5- What distinguished Mitchell was that
he dared to take up the inevitable question of violence, real physical violence
and he did not make it nice, alluring or respectable
a- Of course there is also Hal
Bennett: I had had the experience of
urging through Turtle Point Press a new edition of Hal Bennett’s LORD OF DARK
PLACES but that also did not get its place in the sun of readers and did not
move over the dead statue of Toni Morrison one inch though Bennett is to my
mind one of the rare truth tellers of American Letters.
b- As is the fate for most truth tellers
Bennett has been ignored and died in a veterans’ hospital in Edison New Jersey,
mourned probably only by myself and his publisher Jon Rabinowitz.
c- Bennett’s short memoir available only
in one of the those Dictionary of Literary Biography collections devoted to
autobiography uniquely details as never
before done, the great chain of beating that lead from the whip of the white
owner to the whip held in the hand of the Black mother or father or other
figure in authority: that peculiar
American experience still nearly impossible to even mention as it is seen to be
too controversial, too disturbing as it might let the beaters off the hook---as
being simply unknowing participants--- so that the silence continues to be
seared by the crying, the crying, the whimpering…
BOOKS TO BE
REVIEWED THIS WEEK.
ONE. 1941 THE YEAR THAT KEEP RETURNING by
Slavko Goldstein.

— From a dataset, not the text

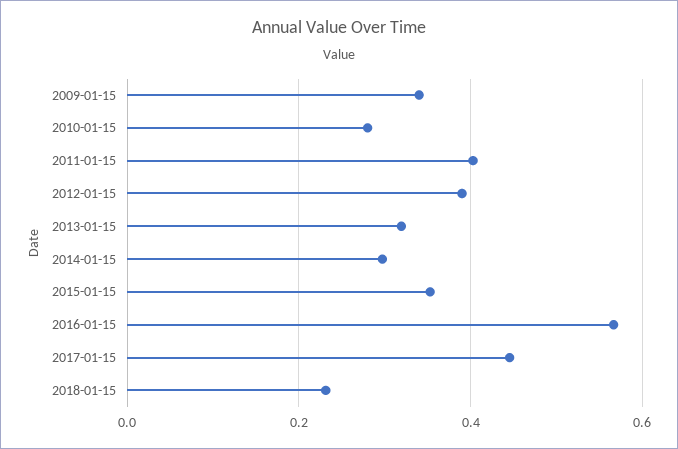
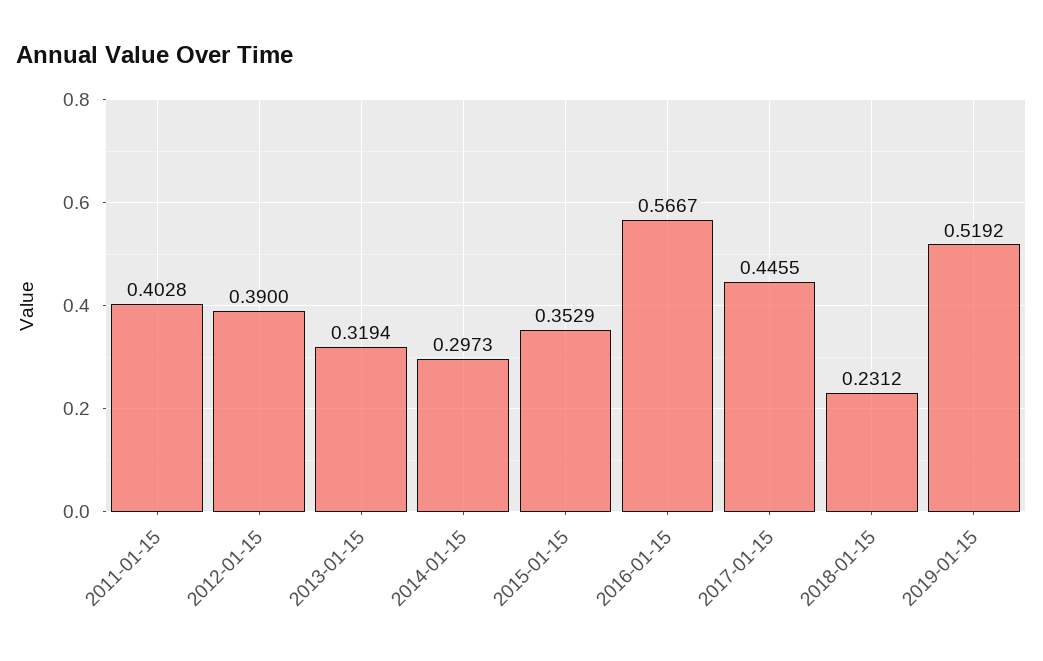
2009-01-15: 0.34 -> none
2010-01-15: 0.28 -> none
2019-01-15: none -> 0.5192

New York Review Books.
The book is in: “I think I can
pinpoint exactly the hour and the day when my childhood ended, Easter Sunday
April 13 1941. On the promenade in front
of Zorin Dom nor far from our house German tanks, armored vehicles and military
kitchens on large wheels with fat tires were neatly lined up…. My father stopped me at the door. “Where are you going?” “Out to play.” “To
play?’ My father looked at me with
surprise. “Well, okay. Go, but don’t be late for lunch.” When I got back my father was no longer at
home. And he was never to return.”
Not just a
holocaust book--- and in no way is that to denigrate or argue against their
proliferation but in so many ways we have come to the point of now re-reading
and sorting--- however the Croatian writer
Slavko Goldstein while describing the
murder of the Jews of Yugoslavia also goes on to explain the incredibly
murderous assault upon the Serbian population by the Croatian fascist
forces. In patient detail and careful
thought one is lead to see how forty years later during the breakup of Yugoslavia,
precipitated by the pre-mature German recognition of Slovenia and then Croatia
would in turn would be unleash a violent war of ethnic violence that defied
explanation until one was reminded of the past Goldstein delineates, something
people like Susan Sontag and Bill Clinton were willfully ignorant of since it did not fit into their preconceived
ideas of who was victim and who was perpetrator even when the evidence was not reducible to the good guys and the bad
guys, unless you wanted to stage Beckett in Sarajevo and claim heroine status
for such an endeavor.
TWO.
AGAINST AUTOBIOGRAPHY: ALBERT MEMMI AND THE PRODUCTION OF THEORY by
Lia Nicole Brozgal. (University of
Nebraska Press) While the book is a
perverse exercise in “theory” and wants us to over-look the autobiographical
nature of Memmi’s great book THE
SCORPION (which came out in English in
1971 from Orion Press then a part of Grossman Publishers and which first great autobiography to come out North
Africa after Augustine’s CONFESSIONS, if truth be told. Brozgal’s book is interesting only if it gets
readers to read Memmi’s THE SCORPION.
They should not be distracted by his so-called serious books of theory
about who and what is a colonizer… all of that is mere sociology and was dated
before it is read.
THE SCORPION
creates what it meant to be a Jewish individual in Tunisia and Memmi by
adapting the very best of the Alain Robbe-Grillet and Claude Simon produced a
book equal to their own… but this aspect of his career was lost in the dreary
usual politics and while Brozgal is more enamored of Memmi as a thinker it is
as a novelist, memoir writer that THE SCORPION makes its claim upon a statue in
the garden of the essential.
THREE.
Some years ago I had admired and recommended HOLY BONES HOLY DUST by
Charles Freeman which takes up the question of how relics shaped Medieval history… so I had wished to see WHY CAN THE DEAD DO
SUCH GREAT THINGS by Robert Bartlett
(Princeton University Press) which focuses his discussion on the actual bodies
of the saints and in great detail brings the same years to life in a more
detailed and obsessive manner—marred only by a sadly too small of a type
face. Bartlett is a TV presenter and
knows a good tale if one can ignore the rather condescending attitude towards
what was as opposed to a possibly more rewarding approach which is to delight
in, to respect and to wonder what has really been lost when instead of invoking
a saint to do battle we program a drone in Maryland for a killing in say Yemen.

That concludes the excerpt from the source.